En tales momentos no tuve la idea de formar un plan de campaña. Yo sabía que iba en defensa de mi madre, cuya vida estaba gravemente expuesta, y que debía acudir violentamente a mi objeto. Cómo lo procuraría, ni lo pensé ni me ocurrió pensarlo. El tío Lucas se atrevió a recordarme que el objeto del coronel era que desconcertáramos al enemigo en su retirada.

—¡Síganme todos! —grité con imperio.

Y todos me siguieron con bríos iguales a los que me animaban.

Nos dirigimos por detrás de la casa de Minga hasta las últimas del pueblo, y enderezando allí el rumbo a la derecha, caminamos a paso veloz paralelamente a la calle que conducía a la plaza. Detuvímonos al llegar frente a ésta, no sin asombro de los vecinos, y una vez allí, nos acercamos cautelosamente hasta tener la cárcel a la vista.

Ajenos de tener enemigos tan cerca, los de la plaza estaban atentos al ruido de la fusilería que se descargaba casi a orillas del arroyo. Delante de nosotros estaba la subida de la barranca para llegar a la plaza y a la puerta de la prisión; y en ésta, que apenas podía verse porque se interponía el corral del Ayuntamiento, se divisaba un centinela.

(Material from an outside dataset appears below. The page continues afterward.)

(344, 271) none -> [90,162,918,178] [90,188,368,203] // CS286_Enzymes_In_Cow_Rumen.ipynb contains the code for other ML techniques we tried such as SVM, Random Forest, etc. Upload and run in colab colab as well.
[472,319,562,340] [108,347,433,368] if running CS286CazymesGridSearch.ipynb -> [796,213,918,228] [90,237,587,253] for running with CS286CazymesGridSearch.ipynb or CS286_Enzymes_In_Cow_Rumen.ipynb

—No han sacado a los presos todavía —dije a mis compañeros—. Esperemos aquí hasta ver algún movimiento que indique que se trata de sacarlos.

Una sola escopeta había entre nuestras armas; las demás, o eran machetes o garrochas o cuchillos amarrados al extremo de una asta. Yo, sin embargo, me creía invencible.

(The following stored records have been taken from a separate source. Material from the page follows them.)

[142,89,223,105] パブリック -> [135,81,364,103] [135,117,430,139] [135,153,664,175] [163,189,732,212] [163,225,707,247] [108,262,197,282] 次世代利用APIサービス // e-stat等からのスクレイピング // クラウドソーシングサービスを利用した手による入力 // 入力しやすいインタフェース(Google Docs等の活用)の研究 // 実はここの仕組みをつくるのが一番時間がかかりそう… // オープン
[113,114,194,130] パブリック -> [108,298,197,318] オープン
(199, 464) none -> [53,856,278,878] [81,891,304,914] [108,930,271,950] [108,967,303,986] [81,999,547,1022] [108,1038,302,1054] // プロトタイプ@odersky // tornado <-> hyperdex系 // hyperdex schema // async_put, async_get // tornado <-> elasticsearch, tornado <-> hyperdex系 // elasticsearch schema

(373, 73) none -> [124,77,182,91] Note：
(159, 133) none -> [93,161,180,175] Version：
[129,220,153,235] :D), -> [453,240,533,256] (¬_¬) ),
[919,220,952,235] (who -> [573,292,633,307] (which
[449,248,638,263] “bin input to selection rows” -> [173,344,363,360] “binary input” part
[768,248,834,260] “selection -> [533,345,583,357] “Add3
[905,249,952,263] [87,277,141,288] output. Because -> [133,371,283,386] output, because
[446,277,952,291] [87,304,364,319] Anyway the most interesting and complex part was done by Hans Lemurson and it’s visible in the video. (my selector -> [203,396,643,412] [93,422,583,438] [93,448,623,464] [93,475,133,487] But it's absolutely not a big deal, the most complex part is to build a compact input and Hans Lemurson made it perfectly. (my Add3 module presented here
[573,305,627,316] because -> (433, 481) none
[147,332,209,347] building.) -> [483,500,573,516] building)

El estruendo lejano de los fusiles, que a decir verdad no era mucho ni espantable, dado el corto número de los combatientes y el más corto aún de las armas de fuego, se hizo menor al cabo de algunos minutos, y los tiros aislados que se oían me parecieron disparados dentro ya de San Martín. Hice a mi gente que se acercara hasta el pie de la subida, quedando yo en el sitio para no perder de vista la cárcel; y corrí a alcanzarla, cuando las descargas de las trincheras me hicieron comprender que Soria había entrado en la plaza y que don Mateo estaba frente a ella.

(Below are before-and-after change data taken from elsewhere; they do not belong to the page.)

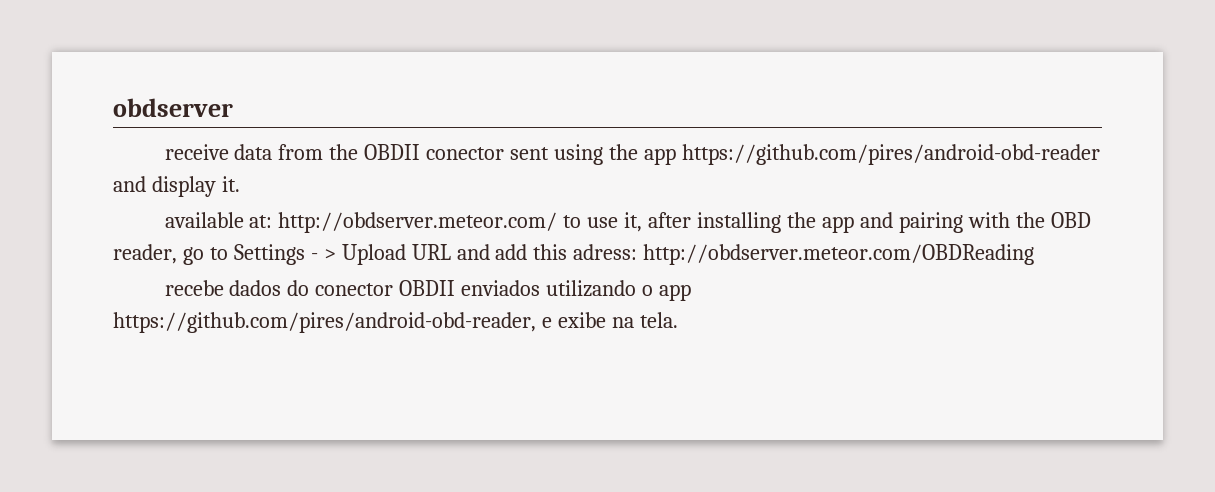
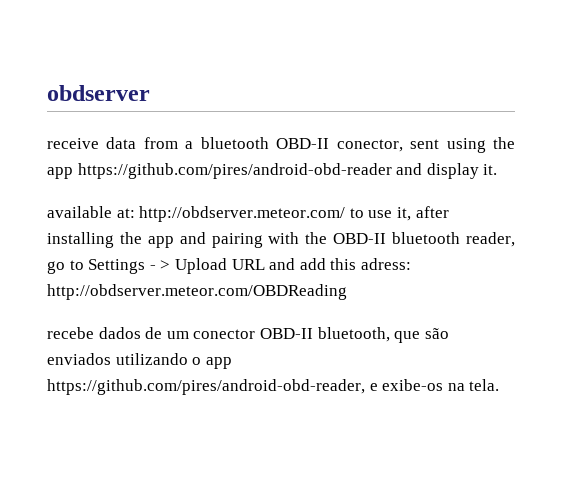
[329,144,505,160] the OBDII conector -> [185,137,403,152] a bluetooth OBD-II conector,
[1050,212,1091,228] OBD -> [333,232,461,244] OBD-II bluetooth
[287,280,456,296] do conector OBDII -> [145,327,449,343] de um conector OBD-II bluetooth, que são
[557,312,606,328] exibe -> [382,379,444,391] exibe-os

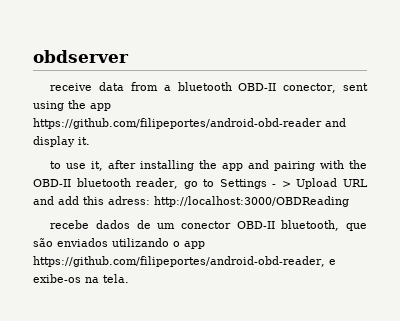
[77,163,392,179] https://github.com/pires/android-obd-reader -> [33,118,322,129] https://github.com/filipeportes/android-obd-reader
[47,206,346,222] available at: http://obdserver.meteor.com/ -> (90, 141) none
[47,284,347,300] http://obdserver.meteor.com/OBDReading -> [154,196,349,207] http://localhost:3000/OBDReading
[47,379,365,395] https://github.com/pires/android-obd-reader, -> [33,256,325,267] https://github.com/filipeportes/android-obd-reader,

Subimos hasta el corral antes de que el centinela pudiera dar la voz de alarma, y cuando Coderas y Soria rechazaban a don Mateo en su primer empuje. Cogido de improviso, el centinela huyó hacia la plaza; y nosotros, sin calcular la imprudencia de nuestra impaciente acción, nos echamos sobre la puerta de la cárcel, y a pocos esfuerzos la hicimos saltar hecha pedazos.